Our main problem is the neighbor above who pulled her carpet to expose hardwood floors.  Unfortunately, her hardwood floors are nailed directly to the joists with no subfloor.  So we have her hardwood floors above with only our fiberboard panels and no insulation at all.  We have talked to her about the extreme noise but at this time is unwilling to do anything about it.
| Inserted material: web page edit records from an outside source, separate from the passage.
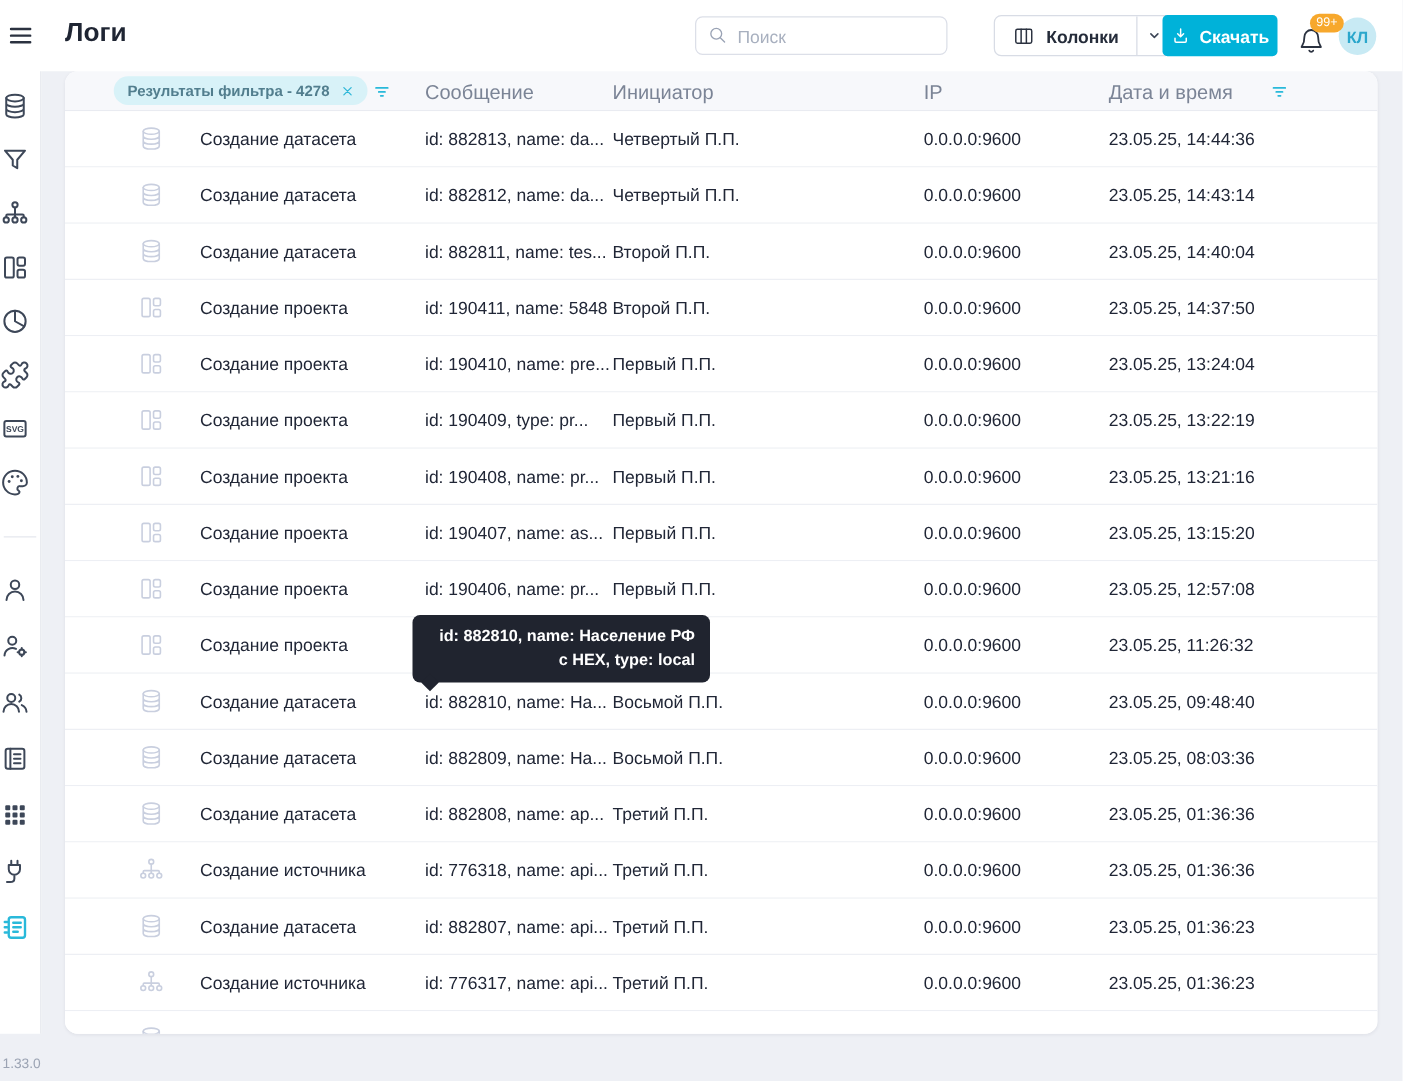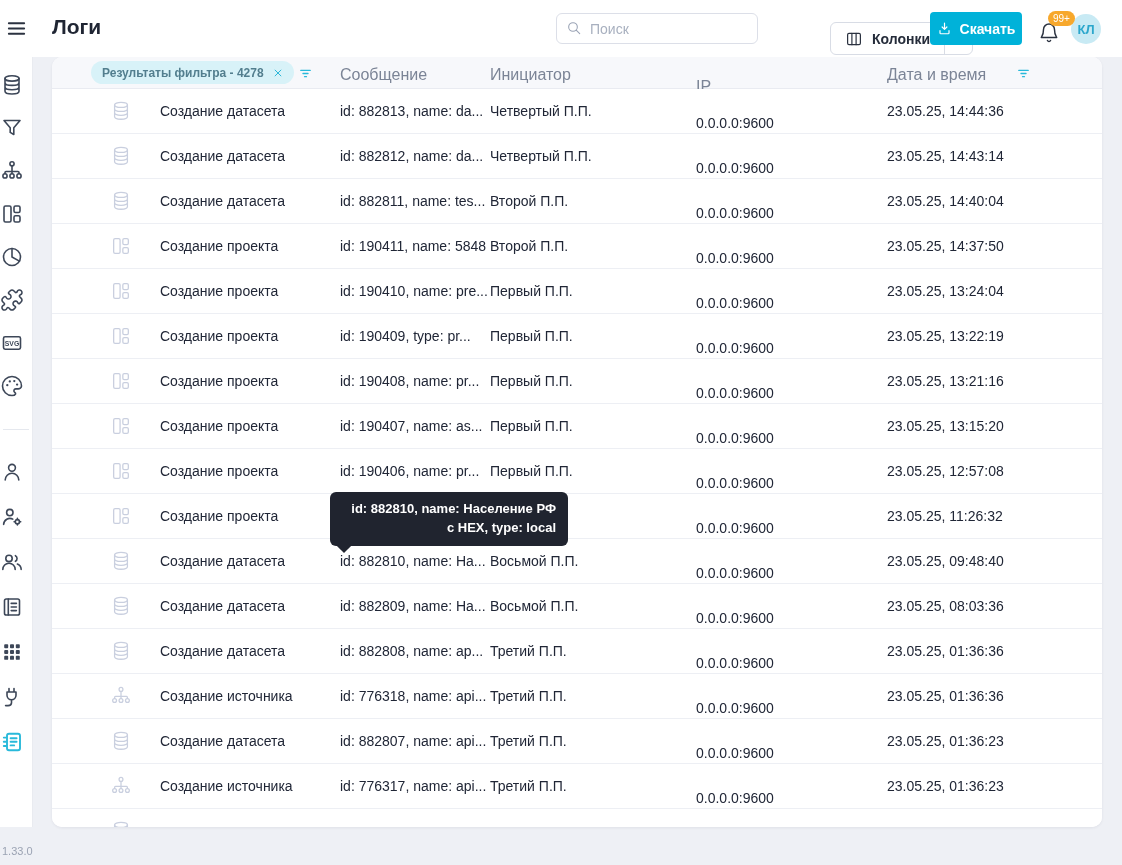--- a/index.html
+++ b/index.html
@@ -28,7 +28,7 @@
   .searchbox input{width:100%;height:100%;border:1px solid #dcdfe8;border-radius:6px;padding:0 10px 0 33px;
     font-size:14px;font-family:inherit;color:var(--txt);outline:none;background:#fff;}
   .searchbox input::placeholder{color:#a8b0bf;}
-  .columns-group{position:absolute;left:830px;top:12px;height:33px;display:flex;border:1px solid #d8dce5;border-radius:6px;background:#fff;overflow:hidden;margin-top:10px;}
+  .columns-group{position:absolute;left:795px;top:12px;height:33px;display:flex;border:1px solid #d8dce5;border-radius:6px;background:#fff;overflow:hidden;}
   .columns-main{display:flex;align-items:center;gap:9px;padding:0 14px;background:none;border:none;cursor:pointer;font-family:inherit;}
   .columns-main .icon{width:18px;height:18px;color:#2b3240;}
   .columns-main .lbl{font-size:14px;font-weight:600;color:#252c3a;}

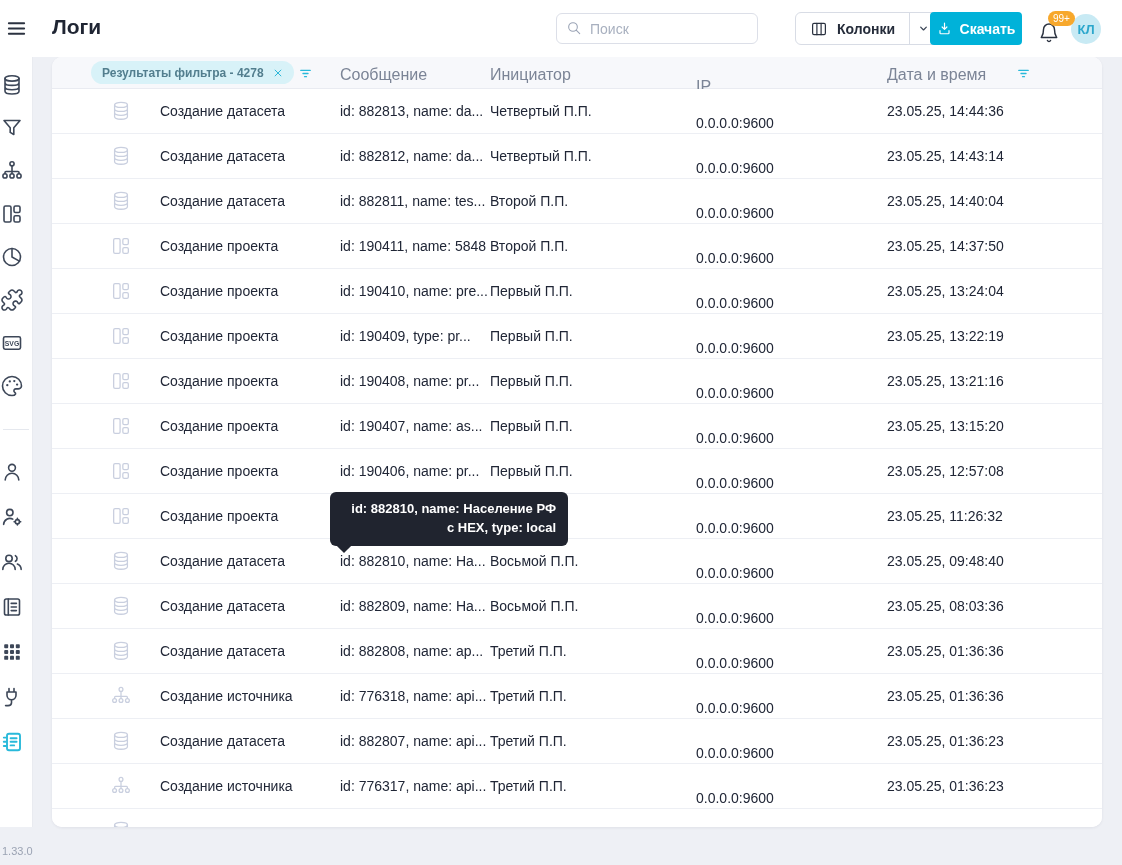--- a/index.html
+++ b/index.html
@@ -63,7 +63,7 @@
   .hcell{position:absolute;top:9px;font-size:16px;color:var(--txt-gray);font-weight:400;}
   .filter-btn{position:absolute;top:9px;width:15px;height:15px;border:none;background:none;color:#29b9da;cursor:pointer;padding:0;}
   .filter-btn svg{stroke-width:2.2;}
-  .c-section{left:48px;} .c-event{left:108px;} .c-message{left:288px;} .c-initiator{left:438px;} .c-ip{left:644px;margin-top:12px;} .c-date{left:823px;margin-left:12px;}
+  .c-section{left:48px;} .c-event{left:108px;} .c-message{left:288px;} .c-initiator{left:438px;} .c-ip{left:687px;} .c-date{left:823px;margin-left:12px;}
   .f-event{left:246px;} .f-date{left:964px;}
   .trow{position:relative;height:45px;border-bottom:1px solid #edeff4;background:#fff;cursor:pointer;}
   .cell{position:absolute;top:50%;transform:translateY(-50%);font-size:14px;color:var(--txt);white-space:nowrap;}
So the goal is to reduce or eliminate the impact sounds and vibrations as best we can on our side.

Thoughts and advice appreciated,

-Dan

johnbergstromslc

  • Guest
Re: Isomax celing and wall quesitons
« Reply #1 on: January 15, 2007, 11:35:09 PM »
Well, as in life, the hard way will usually yield the best results.

Just my opinion, but unless your tear all the old work out, you'll be taking shortcuts that will disappoint you in the end. 

You definitely want to tear off the ceiling.  If you don't, you'll still have a deep cavity with no insulation in it.

Do you live in Hawaii?  That's the only place I've seen T&G boards used as stand-alone walls (on "This Old House").


dlrecord

  • Guest
Re: Isomax celing and wall quesitons
« Reply #2 on: January 17, 2007, 03:57:12 AM »
John,

Yes, Hawaii.  Good call.

I was considering pulling the ceiling anyway but thought the Canec board might serve as an extra layer of insulation...I am considering redoing some electrical anyway so pulling the ceiling panels makes good sense.

Thanks,

Dan

johnbergstromslc

  • Guest
Re: Isomax celing and wall quesitons
« Reply #3 on: January 17, 2007, 05:49:51 AM »
Yeah, most people assume that having multiple layers of wood/drywall/whatever between them and the noise source helps to deaden the sound better, but in some ways it's just the opposite.  The best soundproofing (for a given mass) is 2 massive layers, structurally decoupled from each other with as big as possible airspace and non-rigid, absorbtive insulation filling the cavity between them.

Here's a link that will shed some light on the subject:

http://www.greengluecompany.com/understandingTripleLeaf.php

I'm glad you're considering using the isolation clips.  In combination with hat channel, they really improve performance of your soundproofing partition vs. using channel alone.  The bad resonance 'dips' in the lower frequencies are all but eliminated.  Be sure to do some good sealing, too.

dlrecord

  • Guest
Re: Isomax celing and wall quesitons
« Reply #4 on: January 18, 2007, 08:07:21 PM »
Hi John,

I am curious about the wall and ceiling intersections.  Do I leave the T&G single walls as are and run the drywall sheets up to the walls with a 1/4" gap all around?  I assume I would need to use some type of caulk to get a good seal between the sheetrock and the T&G walls then...  I just wonder if the walls themselves are a noise concern or if the new ceiling itself will reduce the majority of the sound problem.  Any thoughts on that particular issue?

Thanks,

-Dan

johnbergstromslc

  • Guest
Re: Isomax celing and wall quesitons
« Reply #5 on: January 19, 2007, 01:20:06 AM »
I think fixing the ceiling will take care of most of the problem.  You can always do the walls later.